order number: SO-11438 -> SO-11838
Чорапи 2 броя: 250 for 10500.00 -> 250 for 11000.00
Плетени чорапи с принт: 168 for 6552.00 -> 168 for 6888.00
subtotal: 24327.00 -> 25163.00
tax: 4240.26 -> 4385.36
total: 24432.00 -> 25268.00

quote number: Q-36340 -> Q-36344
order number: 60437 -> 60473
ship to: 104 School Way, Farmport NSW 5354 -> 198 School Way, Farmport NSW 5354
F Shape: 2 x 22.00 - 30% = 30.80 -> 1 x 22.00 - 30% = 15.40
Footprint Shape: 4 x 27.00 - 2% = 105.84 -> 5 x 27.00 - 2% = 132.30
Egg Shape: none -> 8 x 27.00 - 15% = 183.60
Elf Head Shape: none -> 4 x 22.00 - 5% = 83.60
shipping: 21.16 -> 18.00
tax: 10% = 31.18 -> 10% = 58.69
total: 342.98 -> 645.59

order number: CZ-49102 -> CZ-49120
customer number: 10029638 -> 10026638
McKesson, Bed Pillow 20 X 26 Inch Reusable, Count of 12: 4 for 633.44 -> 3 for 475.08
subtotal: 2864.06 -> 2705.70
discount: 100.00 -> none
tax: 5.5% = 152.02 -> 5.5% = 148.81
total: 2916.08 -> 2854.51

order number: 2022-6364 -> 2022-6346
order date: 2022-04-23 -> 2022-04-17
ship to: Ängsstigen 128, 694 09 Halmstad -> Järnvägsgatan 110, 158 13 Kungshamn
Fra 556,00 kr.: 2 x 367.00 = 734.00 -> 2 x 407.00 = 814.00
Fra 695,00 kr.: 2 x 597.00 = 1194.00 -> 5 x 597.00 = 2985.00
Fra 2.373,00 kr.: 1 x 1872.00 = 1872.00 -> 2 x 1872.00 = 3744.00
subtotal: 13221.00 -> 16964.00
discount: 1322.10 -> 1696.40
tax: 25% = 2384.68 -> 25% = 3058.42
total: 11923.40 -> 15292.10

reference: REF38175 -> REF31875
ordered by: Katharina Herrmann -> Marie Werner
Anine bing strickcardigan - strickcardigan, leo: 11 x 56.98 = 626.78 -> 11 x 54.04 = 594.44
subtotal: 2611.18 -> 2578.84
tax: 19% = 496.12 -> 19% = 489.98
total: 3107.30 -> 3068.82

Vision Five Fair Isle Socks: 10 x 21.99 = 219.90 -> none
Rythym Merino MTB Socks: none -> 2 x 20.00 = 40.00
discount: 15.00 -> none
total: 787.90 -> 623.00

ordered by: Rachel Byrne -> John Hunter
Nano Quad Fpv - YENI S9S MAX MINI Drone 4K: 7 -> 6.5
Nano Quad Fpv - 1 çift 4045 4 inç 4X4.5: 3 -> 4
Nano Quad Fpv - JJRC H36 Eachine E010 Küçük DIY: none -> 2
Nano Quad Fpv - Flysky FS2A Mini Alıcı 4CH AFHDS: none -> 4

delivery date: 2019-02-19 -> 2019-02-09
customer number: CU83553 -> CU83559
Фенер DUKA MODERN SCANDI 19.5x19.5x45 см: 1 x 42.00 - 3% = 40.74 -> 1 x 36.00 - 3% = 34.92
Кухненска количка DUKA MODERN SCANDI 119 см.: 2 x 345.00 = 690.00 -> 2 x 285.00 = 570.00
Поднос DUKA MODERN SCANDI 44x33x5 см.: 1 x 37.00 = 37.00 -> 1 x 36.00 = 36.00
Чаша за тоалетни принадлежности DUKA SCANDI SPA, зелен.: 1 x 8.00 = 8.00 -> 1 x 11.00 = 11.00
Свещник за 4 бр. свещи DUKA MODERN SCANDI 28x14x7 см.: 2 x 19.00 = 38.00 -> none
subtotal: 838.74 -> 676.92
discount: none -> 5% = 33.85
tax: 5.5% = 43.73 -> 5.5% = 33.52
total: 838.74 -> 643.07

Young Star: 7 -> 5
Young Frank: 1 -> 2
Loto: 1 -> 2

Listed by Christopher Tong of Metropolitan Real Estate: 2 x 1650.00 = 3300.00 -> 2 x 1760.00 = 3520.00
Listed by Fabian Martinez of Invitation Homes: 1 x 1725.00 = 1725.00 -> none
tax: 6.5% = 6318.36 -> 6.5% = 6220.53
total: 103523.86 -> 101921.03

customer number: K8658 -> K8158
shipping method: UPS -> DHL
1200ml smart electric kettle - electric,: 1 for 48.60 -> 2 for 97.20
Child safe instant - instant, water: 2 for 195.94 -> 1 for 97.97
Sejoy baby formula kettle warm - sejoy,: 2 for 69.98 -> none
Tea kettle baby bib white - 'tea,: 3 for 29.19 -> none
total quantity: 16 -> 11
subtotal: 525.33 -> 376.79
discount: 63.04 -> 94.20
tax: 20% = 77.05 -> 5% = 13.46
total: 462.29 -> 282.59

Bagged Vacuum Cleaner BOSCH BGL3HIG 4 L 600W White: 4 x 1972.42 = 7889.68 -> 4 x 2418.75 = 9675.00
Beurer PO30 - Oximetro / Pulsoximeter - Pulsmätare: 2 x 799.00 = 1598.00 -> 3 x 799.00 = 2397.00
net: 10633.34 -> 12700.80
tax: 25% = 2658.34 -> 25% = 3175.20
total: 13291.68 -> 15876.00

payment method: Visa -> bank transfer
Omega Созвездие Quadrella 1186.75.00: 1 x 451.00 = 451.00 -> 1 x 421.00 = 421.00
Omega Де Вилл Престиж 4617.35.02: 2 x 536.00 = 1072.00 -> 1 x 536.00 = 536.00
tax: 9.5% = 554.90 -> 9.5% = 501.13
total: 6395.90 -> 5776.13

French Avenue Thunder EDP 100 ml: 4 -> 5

TASK ITEM
Would you print exactly, and only, the lines of the data above from the line with "McKesson, Bed Pillow" through the line with "Чаша за тоалетни", inclusive?

ANSWER FOR THIS EXERCISE
McKesson, Bed Pillow 20 X 26 Inch Reusable, Count of 12: 4 for 633.44 -> 3 for 475.08
subtotal: 2864.06 -> 2705.70
discount: 100.00 -> none
tax: 5.5% = 152.02 -> 5.5% = 148.81
total: 2916.08 -> 2854.51

order number: 2022-6364 -> 2022-6346
order date: 2022-04-23 -> 2022-04-17
ship to: Ängsstigen 128, 694 09 Halmstad -> Järnvägsgatan 110, 158 13 Kungshamn
Fra 556,00 kr.: 2 x 367.00 = 734.00 -> 2 x 407.00 = 814.00
Fra 695,00 kr.: 2 x 597.00 = 1194.00 -> 5 x 597.00 = 2985.00
Fra 2.373,00 kr.: 1 x 1872.00 = 1872.00 -> 2 x 1872.00 = 3744.00
subtotal: 13221.00 -> 16964.00
discount: 1322.10 -> 1696.40
tax: 25% = 2384.68 -> 25% = 3058.42
total: 11923.40 -> 15292.10

reference: REF38175 -> REF31875
ordered by: Katharina Herrmann -> Marie Werner
Anine bing strickcardigan - strickcardigan, leo: 11 x 56.98 = 626.78 -> 11 x 54.04 = 594.44
subtotal: 2611.18 -> 2578.84
tax: 19% = 496.12 -> 19% = 489.98
total: 3107.30 -> 3068.82

Vision Five Fair Isle Socks: 10 x 21.99 = 219.90 -> none
Rythym Merino MTB Socks: none -> 2 x 20.00 = 40.00
discount: 15.00 -> none
total: 787.90 -> 623.00

ordered by: Rachel Byrne -> John Hunter
Nano Quad Fpv - YENI S9S MAX MINI Drone 4K: 7 -> 6.5
Nano Quad Fpv - 1 çift 4045 4 inç 4X4.5: 3 -> 4
Nano Quad Fpv - JJRC H36 Eachine E010 Küçük DIY: none -> 2
Nano Quad Fpv - Flysky FS2A Mini Alıcı 4CH AFHDS: none -> 4

delivery date: 2019-02-19 -> 2019-02-09
customer number: CU83553 -> CU83559
Фенер DUKA MODERN SCANDI 19.5x19.5x45 см: 1 x 42.00 - 3% = 40.74 -> 1 x 36.00 - 3% = 34.92
Кухненска количка DUKA MODERN SCANDI 119 см.: 2 x 345.00 = 690.00 -> 2 x 285.00 = 570.00
Поднос DUKA MODERN SCANDI 44x33x5 см.: 1 x 37.00 = 37.00 -> 1 x 36.00 = 36.00
Чаша за тоалетни принадлежности DUKA SCANDI SPA, зелен.: 1 x 8.00 = 8.00 -> 1 x 11.00 = 11.00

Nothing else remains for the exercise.